We didn't even mention that all these parts must work precisely right while flying at insane speeds in nearly impossible conditions. So, ya, you know, you'll be fine flying.
The Person Who Is Terrible at Texting
Some text back right away, and then there are the people who use their text messaging app as a form of a high-stakes game where the more unread messages they have, the more points they get. Usually, this not texting is not intentional, as this person says they typically want to respond. Still, they usually wait a certain period of time to figure out the perfect text back; however, by the time they have it, it's been weeks.
This person even confesses to feeling "microbursts of shame" when they see this unanswered text in their "elephant graveyard of messages" on their phone. And, honestly, they deserve those microbursts.
Be an Ally to Women
Some people have a twisted sense of humor, and we are here for it. Take this person, for example; this Zack character says that the most important thing a man can do for his female friends is to give them "permission to give dudes at bars [their] numbers." Why, you might ask? When they call the male friend, "he can angrily say that's not funny because she died 15 years ago that very night."
This will have some of those men at the bars who thought they got lucky by getting a girl's number questioning the meaning of the afterlife and if they're haunted.

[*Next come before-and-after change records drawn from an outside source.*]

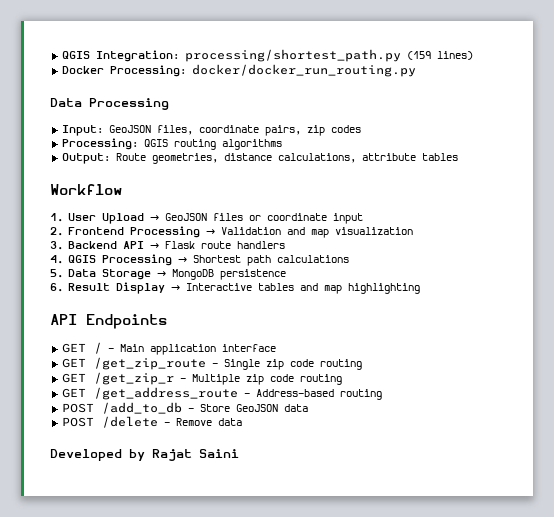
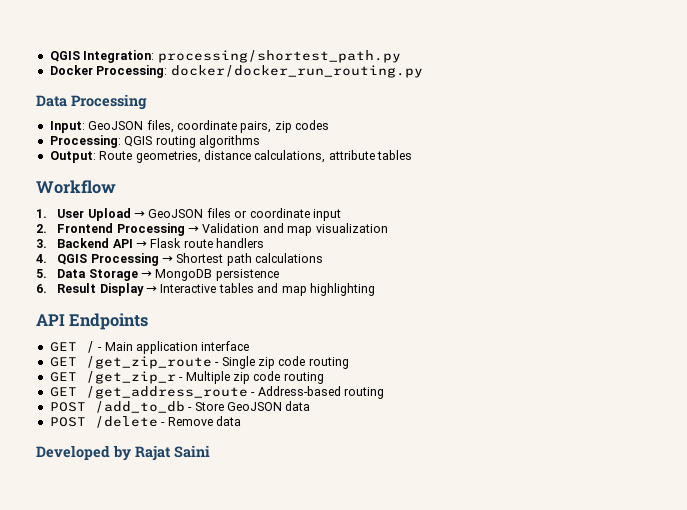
- QGIS Integration: processing/shortest_path.py (159 lines)
+ QGIS Integration: processing/shortest_path.py

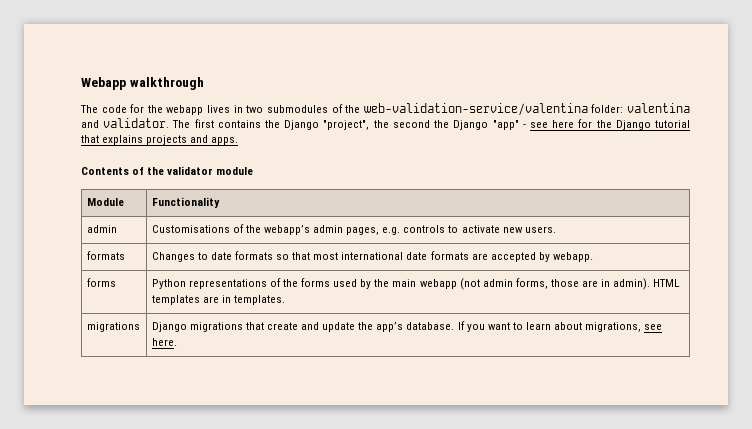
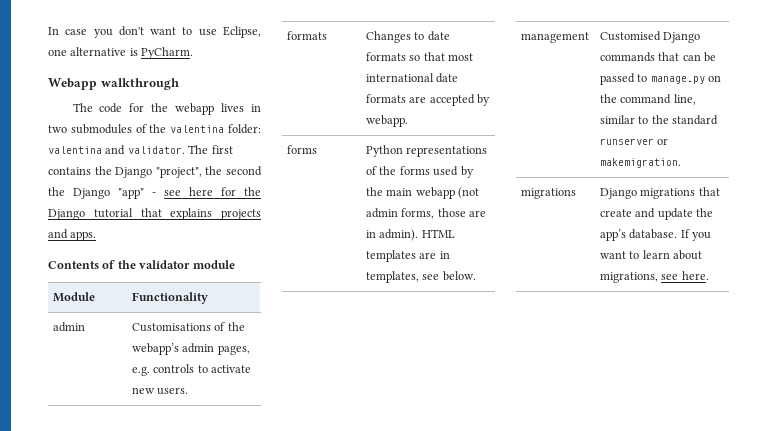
+ In case you don't want to use Eclipse, one alternative is PyCharm.
- The code for the webapp lives in two submodules of the web-validation-service/valentina folder: valentina and validator.
+ The code for the webapp lives in two submodules of the valentina folder: valentina and validator.
- forms | Python representations of the forms used by the main webapp (not admin forms, those are in admin). HTML templates are in templates.
+ forms | Python representations of the forms used by the main webapp (not admin forms, those are in admin). HTML templates are in templates, see below.
+ management | Customised Django commands that can be passed to manage.py on the command line, similar to the standard runserver or makemigration.

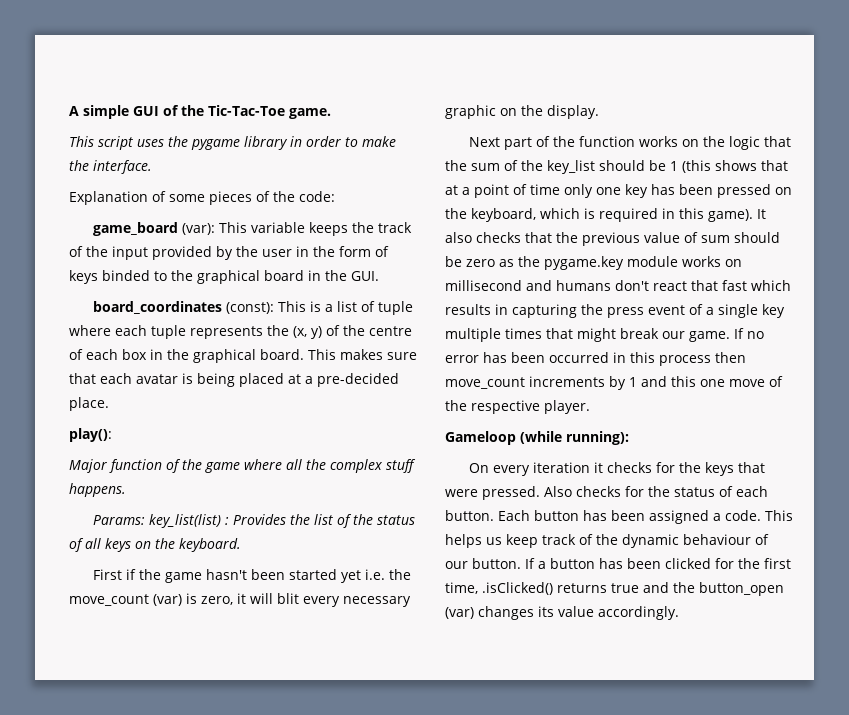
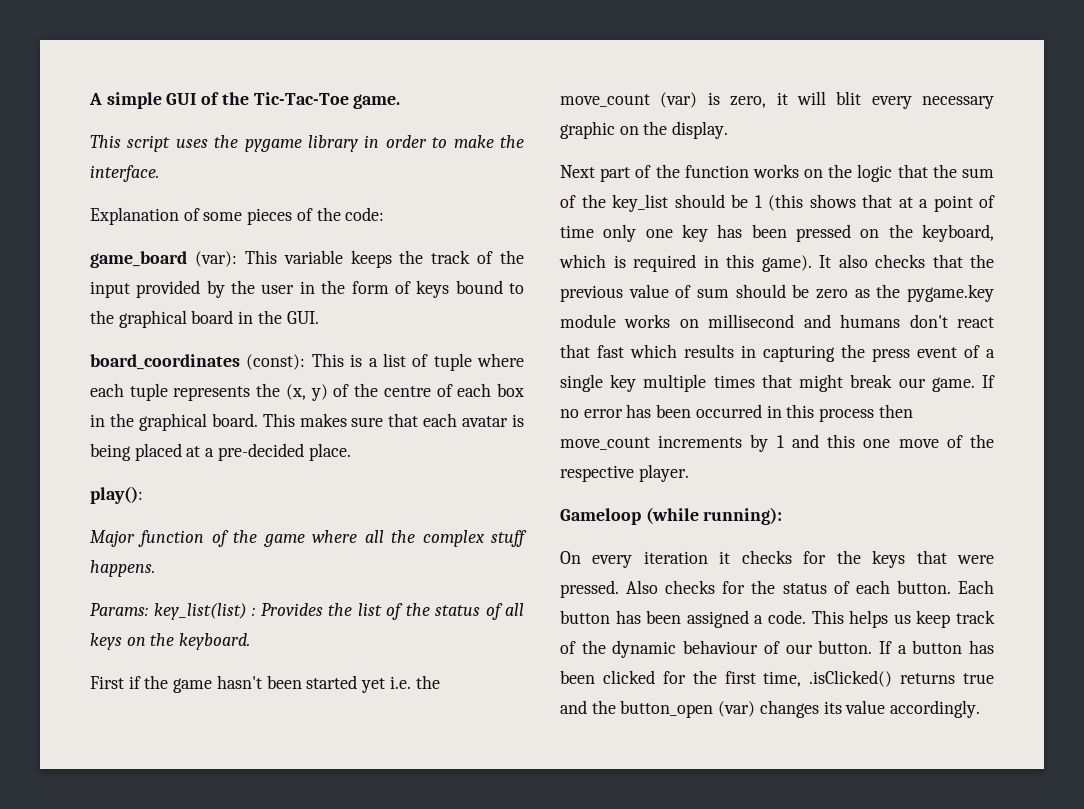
- game_board (var): This variable keeps the track of the input provided by the user in the form of keys binded to the graphical board in the GUI.
+ game_board (var): This variable keeps the track of the input provided by the user in the form of keys bound to the graphical board in the GUI.

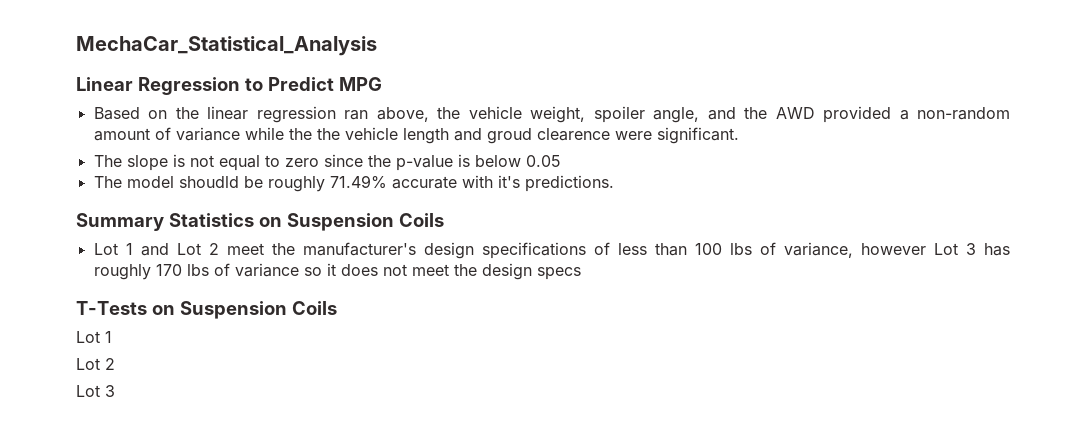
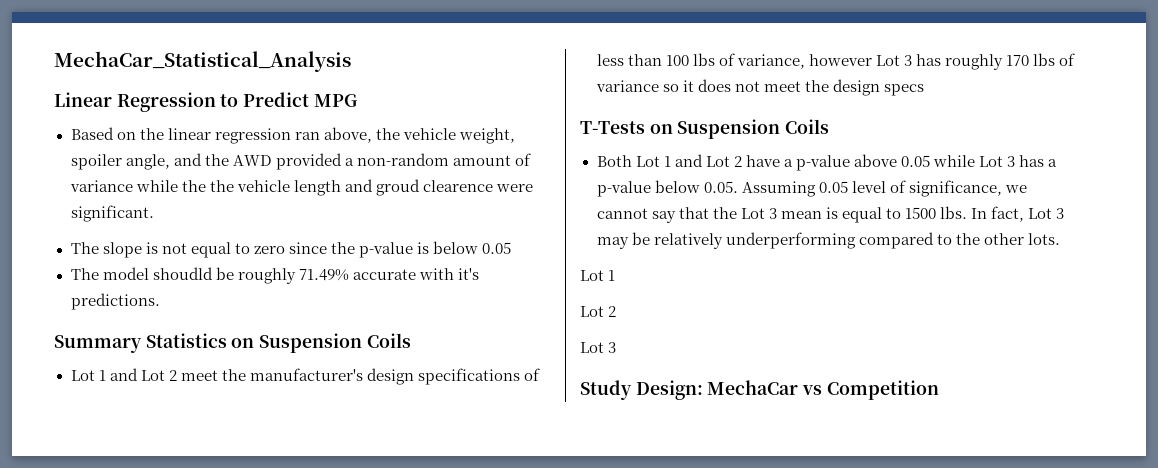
+ Both Lot 1 and Lot 2 have a p-value above 0.05 while Lot 3 has a p-value below 0.05. Assuming 0.05 level of significance, we cannot say that the Lot 3 mean is equal to 1500 lbs. In fact, Lot 3 may be relatively underperforming compared to the other lots.
+ Study Design: MechaCar vs Competition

It's Nice to Remember the Little People
Often when people go to see movies in theaters, there is this understanding that once the credits roll, it is time to find the nearest exit. However, the post-credit scene has become the norm with the likes of Marvel and other franchises. Since you will be sitting through the credits anyways to see whatever post-credit scene is hidden away, why not follow this person's advice and look at all the people who worked on this movie.
Often, people such as "Clint Youngreen, assistant bear trainer #3," don't get the attention they deserve, and we are sure they would appreciate some recognition for all their hard work.